Bei einer Untersuchung im Jahr 2012 waren drei Gewässer unbelastet. Wie Kruschat ausführte, schädigten Pflanzenschutzmittel wie Glyphosat Wasserlebewesen und würden sich über die Nahrungskette bis in den Menschen hinein verbreiten. "Selbst im Urin von Großstadtbewohnern wurde mittlerweile Glyphosat nachgewiesen." Die insgesamt höchsten Werte wiesen die Umweltschützer in zwei Pfuhlen bei Fürstenwalde und Rietz-Neuendorf (Landkreis Oder-Spree) nach. "In solchen Gewässern leben etwa geschützte Rotbauchunken, nach Paragraf 30 des Bundesnaturschutzgesetzes sind es geschützte Biotope", so Kruschat. Der umweltpolitische Sprecher der Grünen, Michael Jungclaus, forderte ein stärkeres Einschreiten der Landesregierung gegen den Pestizidverbrauch der Bauern. Um den Pestizideinsatz der Bauern zu verringern, sei ein stärkerer Ausbau des Ökolandbaus erforderlich.

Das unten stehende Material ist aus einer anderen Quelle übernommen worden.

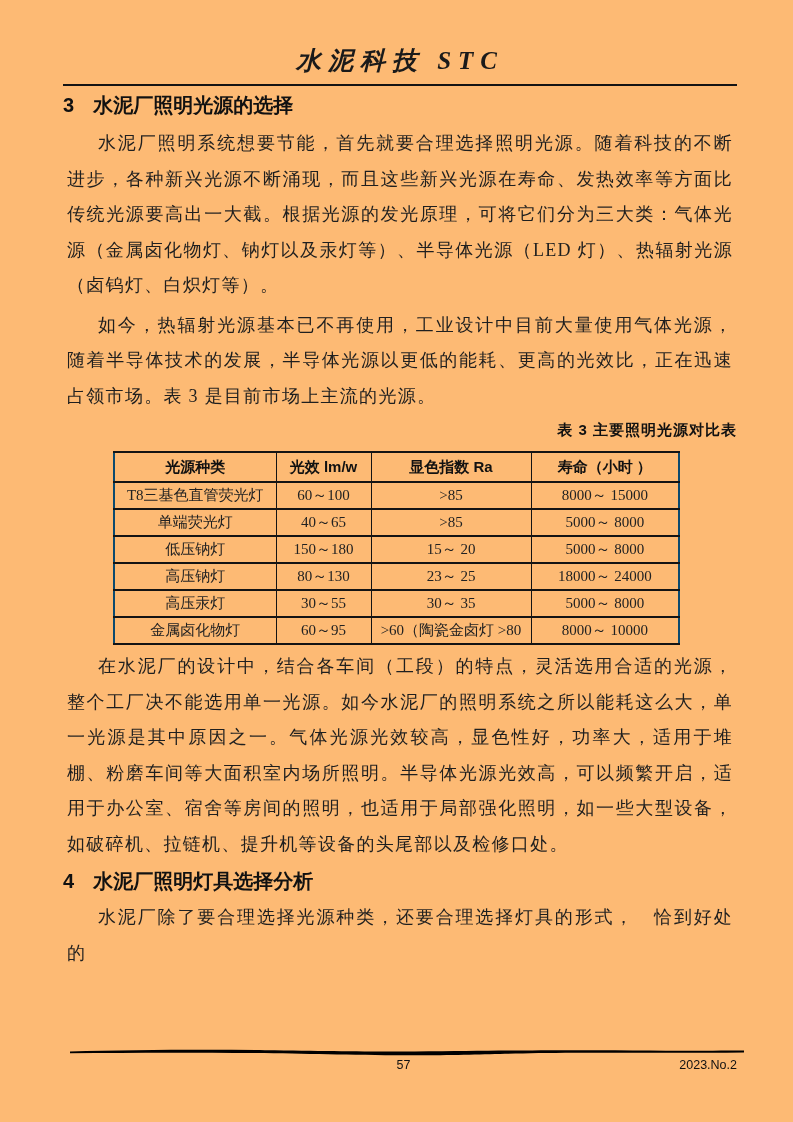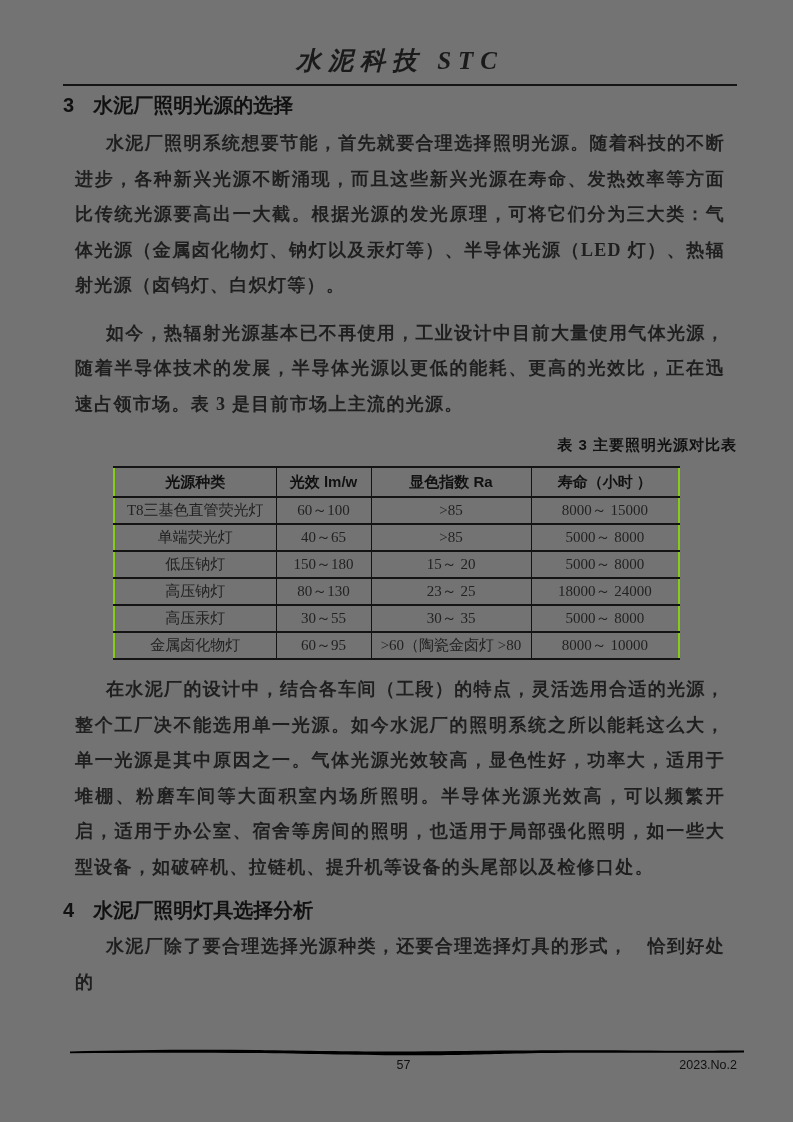--- a/index.html
+++ b/index.html
@@ -1,20 +1,20 @@
 <!DOCTYPE html>
 <html><head>
 <meta charset="utf-8">
 <style>
   html,body { margin:0; padding:0; background:#e8e8e8; }
   .page {
     position:relative;
     width:793px; height:1122px;
     margin:0 auto;
-    background:#737373;
+    background:#fdba74;
     color:#1a1a1a;
     font-family:"Liberation Serif","DejaVu Serif",serif;
     box-sizing:border-box;
     padding:46px 56px 0 63px;
     overflow:hidden;
   }
   .journal-title {
     text-align:center;
     font-size:25px;
     font-style:italic;
@@ -33,46 +33,45 @@
     align-items:baseline;
     gap:19px;
     font-family:"Liberation Sans","DejaVu Sans",sans-serif;
     font-weight:bold;
     font-size:20px;
     line-height:26px;
     margin-top:6px;
     color:#111;
   }
   .body-par {
-    margin:12px;
+    margin:4px;
     font-size:18px;
     line-height:35.5px;
     letter-spacing:1.3px;
     text-indent:31px;
     text-align:justify;
     color:#1f1f1f;
-    font-weight:bold;
   }
   .par-first { margin-top:8px; }
   .table-caption {
     margin-top:5px;
     text-align:right;
     font-family:"Liberation Sans","DejaVu Sans",sans-serif;
     font-weight:bold;
     font-size:15px;
     line-height:22px;
     letter-spacing:1px;
     color:#111;
   }
   table.light-table {
     border-collapse:collapse;
     table-layout:fixed;
     width:565px;
     margin:10px 0 0 50px;
-    border:2px solid #84cc16;
+    border:2px solid #0c4a6e;
   }
   table.light-table th, table.light-table td {
     border:2px solid #141414;
     border-left-width:1px;
     border-right-width:1px;
     text-align:center;
     vertical-align:middle;
     padding:0;
     overflow:hidden;
     white-space:nowrap;

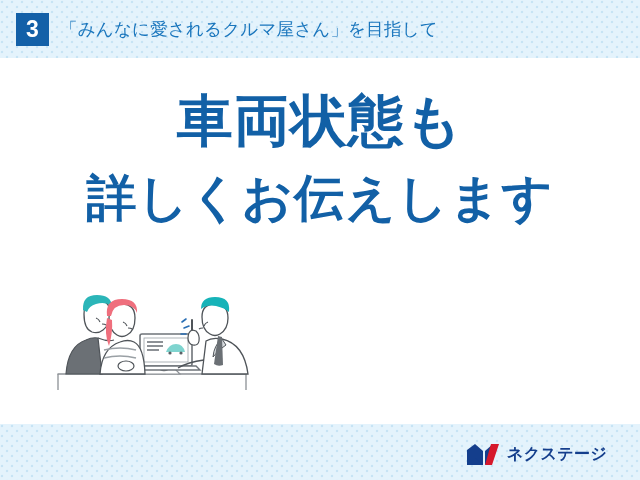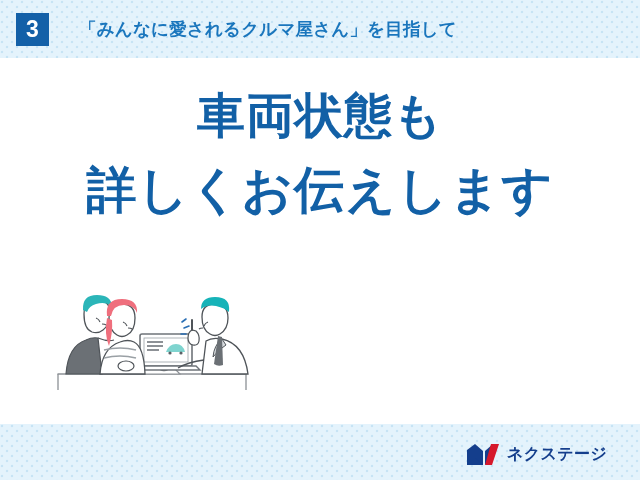--- a/index.html
+++ b/index.html
@@ -60,24 +60,24 @@
     color: #ffffff;
     font-size: 23px;
     font-weight: bold;
     display: flex;
     align-items: center;
     justify-content: center;
     flex: none;
     line-height: 1;
   }
   #header-title {
-    margin-left: 30px;
+    margin-left: 11px;
     color: #1a76bd;
     font-size: 17.5px;
-    font-weight: bold;
+    font-weight: normal;
     letter-spacing: 0.2px;
     white-space: nowrap;
   }
 
   
   #headline {
     position: absolute;
     top: 92px;
     left: 0;
     width: 640px;
@@ -85,21 +85,21 @@
     color: #1260a6;
     font-weight: bold;
     line-height: 1.02;
     letter-spacing: 1px;
   }
   .headline-line {
     display: block;
     font-size: 62px;
     white-space: nowrap;
   }
-  #headline-line-1 { font-size: 48px; }
+  #headline-line-1 { font-size: 56px; }
   #headline-line-2 { font-size: 50px; margin-top: 24px; }
 
   
   #body-block {
     position: absolute;
     top: 272px;
     left: 0;
     width: 640px;
     height: 130px;
   }

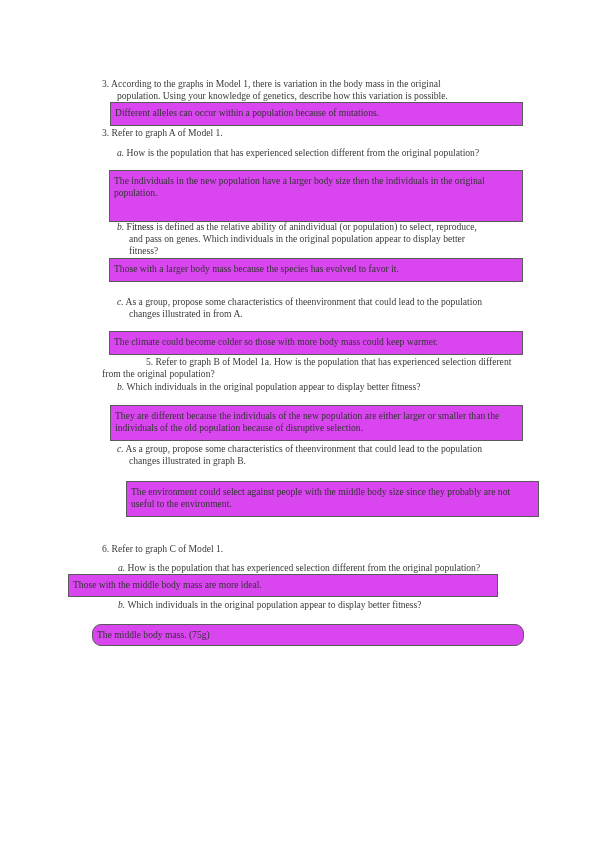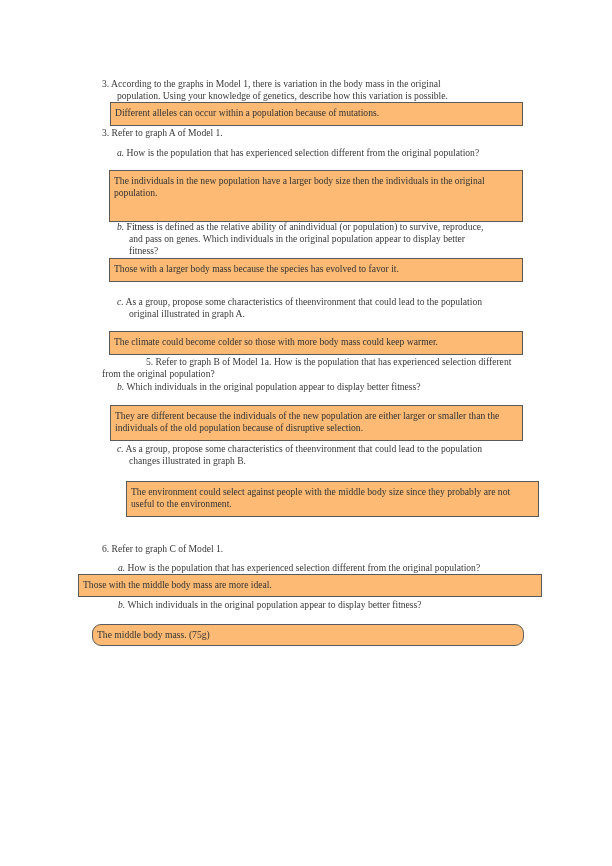--- a/index.html
+++ b/index.html
@@ -1,19 +1,19 @@
 <!DOCTYPE html>
 <html><head>
 <meta charset="utf-8">
 <style>
   html, body { margin:0; padding:0; background:#ffffff; }
   body { width:612px; height:866px; position:relative; overflow:hidden;
          font-family:"Liberation Serif", "DejaVu Serif", serif; color:#3a3a3a; font-size:9.6px; line-height:12px; }
   .t { position:absolute; white-space:nowrap; }
-  .box { position:absolute; border:1.5px solid #5a5a5a; box-sizing:border-box; background:#fdba74; }
+  .box { position:absolute; border:1.5px solid #5a5a5a; box-sizing:border-box; background:#d946ef; }
   .box .ans { position:absolute; left:4px; top:4px; right:4px; white-space:normal; color:#333; }
   .lbl { font-style:italic; }
   b { font-weight:normal; color:#222; }
 </style>
 </head>
 <body>
 
 <div class="t" style="left:102px;top:78px;">3. According to the graphs in Model 1, there is variation in the body mass in the original</div>
 <div class="t" style="left:117px;top:90px;">population. Using your knowledge of genetics, describe how this variation is possible.</div>
 <div class="box" style="left:110px;top:102px;width:413px;height:24px;">
@@ -25,33 +25,33 @@
   <span class="lbl">a.</span>
   <span>How is the population that has experienced selection different from the original population?</span>
 </div>
 <div class="box" style="left:109px;top:170px;width:414px;height:52px;">
   <div class="ans">The individuals in the new population have a larger body size then the individuals in the original population.</div>
 </div>
 
 <div class="t" style="left:117px;top:221px;">
   <span class="lbl">b.</span>
   <b>Fitness</b>
-  <span>is defined as the relative ability of anindividual (or population) to survive, reproduce,</span>
+  <span>is defined as the relative ability of anindividual (or population) to select, reproduce,</span>
 </div>
 <div class="t" style="left:129px;top:233px;">and pass on genes. Which individuals in the original population appear to display better</div>
 <div class="t" style="left:129px;top:245px;">fitness?</div>
 <div class="box" style="left:109px;top:258px;width:414px;height:24px;">
   <div class="ans">Those with a larger body mass because the species has evolved to favor it.</div>
 </div>
 
 <div class="t" style="left:117px;top:296px;">
   <span class="lbl">c.</span>
   <span>As a group, propose some characteristics of theenvironment that could lead to the population</span>
 </div>
-<div class="t" style="left:129px;top:308px;">original illustrated in graph A.</div>
+<div class="t" style="left:129px;top:308px;">changes illustrated in from A.</div>
 <div class="box" style="left:109px;top:331px;width:414px;height:24px;">
   <div class="ans">The climate could become colder so those with more body mass could keep warmer.</div>
 </div>
 
 <div class="t" style="left:102px;top:356px;padding-left:44px;">5. Refer to graph B of  Model 1a. How is the population that has experienced selection different</div>
 <div class="t" style="left:102px;top:368px;">from the original population?</div>
 <div class="t" style="left:117px;top:381px;">
   <span class="lbl">b.</span>
   <span>Which individuals in the original population appear to display better fitness?</span>
 </div>
@@ -65,21 +65,21 @@
 <div class="t" style="left:129px;top:455px;">changes illustrated in graph B.</div>
 <div class="box" style="left:126px;top:481px;width:413px;height:36px;">
   <div class="ans">The environment could select against people with the middle body size since they probably are not useful to the environment.</div>
 </div>
 
 <div class="t" style="left:102px;top:543px;text-align:right;">6. Refer to graph C of Model 1.</div>
 <div class="t" style="left:118px;top:562px;">
   <span class="lbl">a.</span>
   <span>How is the population that has experienced selection different from the original population?</span>
 </div>
-<div class="box" style="left:78px;top:574px;width:464px;height:23px;">
+<div class="box" style="left:68px;top:574px;width:430px;height:23px;">
   <div class="ans">Those with the middle body mass are more ideal.</div>
 </div>
 <div class="t" style="left:118px;top:599px;">
   <span class="lbl">b.</span>
   <span>Which individuals in the original population appear to display better fitness?</span>
 </div>
 <div class="box" style="left:92px;top:624px;width:432px;height:22px;border-radius:9px;">
   <div class="ans">The middle body mass. (75g)</div>
 </div>
 

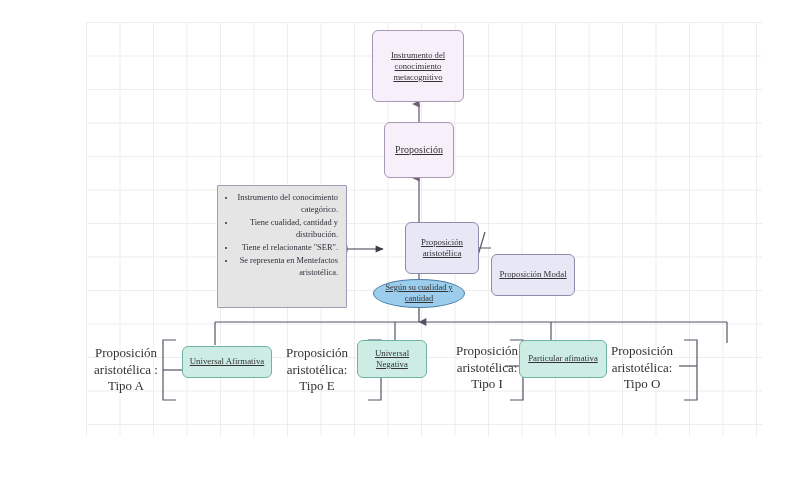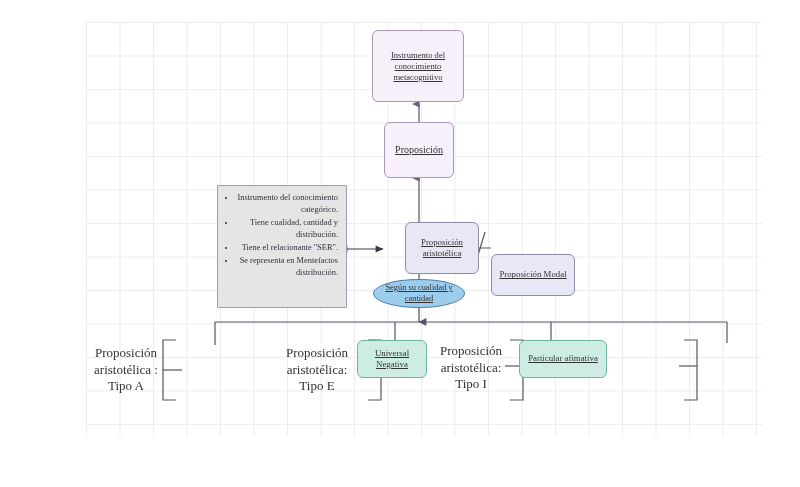--- a/index.html
+++ b/index.html
@@ -185,48 +185,54 @@
 
   <div class="node lilac fs-mid" style="left:384px; top:122px; width:70px; height:56px;">
     <span class="txt">Proposición</span>
   </div>
 
   <div class="node listbox" style="left:217px; top:185px; width:130px; height:123px;">
     <ul>
       <li>Instrumento del conocimiento categórico.</li>
       <li>Tiene cualidad, cantidad y distribución.</li>
       <li>Tiene el relacionante "SER".</li>
-      <li>Se representa en  Mentefactos distribución.</li>
+      <li>Se representa en  Mentefactos aristotélica.</li>
     </ul>
   </div>
 
   <div class="node lavender fs-node" style="left:405px; top:222px; width:74px; height:52px;">
     <span class="txt">Proposición aristotélica</span>
   </div>
 
   <div class="node lavender fs-node" style="left:491px; top:227px; width:84px; height:42px;margin-top:27px;">
     <span class="txt">Proposición Modal</span>
   </div>
 
   <div class="node ellipse fs-ell" style="left:373px; top:279px; width:92px; height:29px;">
     <span class="txt">Según su cualidad y cantidad</span>
   </div>
 
   <div class="caption fs-cap" style="left:88px; top:346px; width:76px; height:48px;">
     <span>Proposición aristotélica : Tipo A</span>
   </div>
+  <div class="node teal fs-node" style="left:182px; top:346px; width:90px; height:32px;">
+    <span class="txt">Universal Afirmativa</span>
+  </div>
 
   <div class="caption fs-cap" style="left:276px; top:346px; width:82px; height:48px;">
     <span>Proposición aristotélica: Tipo E</span>
   </div>
   <div class="node teal fs-node" style="left:357px; top:340px; width:70px; height:38px;justify-content:flex-end;">
     <span class="txt">Universal Negativa</span>
   </div>
 
-  <div class="caption fs-cap" style="left:407px; top:346px; width:84px; height:44px;padding-left:44px;">
+  <div class="caption fs-cap" style="left:423px; top:346px; width:84px; height:44px;padding-left:44px;">
     <span>Proposición aristotélica: Tipo I</span>
   </div>
   <div class="node teal fs-node" style="left:519px; top:340px; width:88px; height:38px;">
     <span class="txt">Particular afimativa</span>
   </div>
 
+  <div class="caption fs-cap" style="left:600px; top:346px; width:84px; height:44px;">
+    <span>Proposición aristotélica: Tipo O</span>
+  </div>
 
 </div>
 
 </body></html>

In der Antwort auf eine Kleine Anfrage von Jungclaus und der Landtagsabgeordneten Sabine Niels, die der RUNDSCHAU vorliegt, verweist das Umweltministerium darauf, dass es in Brandenburg bereits seit 2011 ein Monitoringprogramm zur Pestizidbelastung von Feldsöllen gibt. Karin Rösicke, Referentin des Landesbauernverbands, sagte der RUNDSCHAU, dass auch die Brandenburger Bauern an einem Erhalt der Biodiversität interessiert seien. Gesprächsangeboten werde man sich nicht verweigern.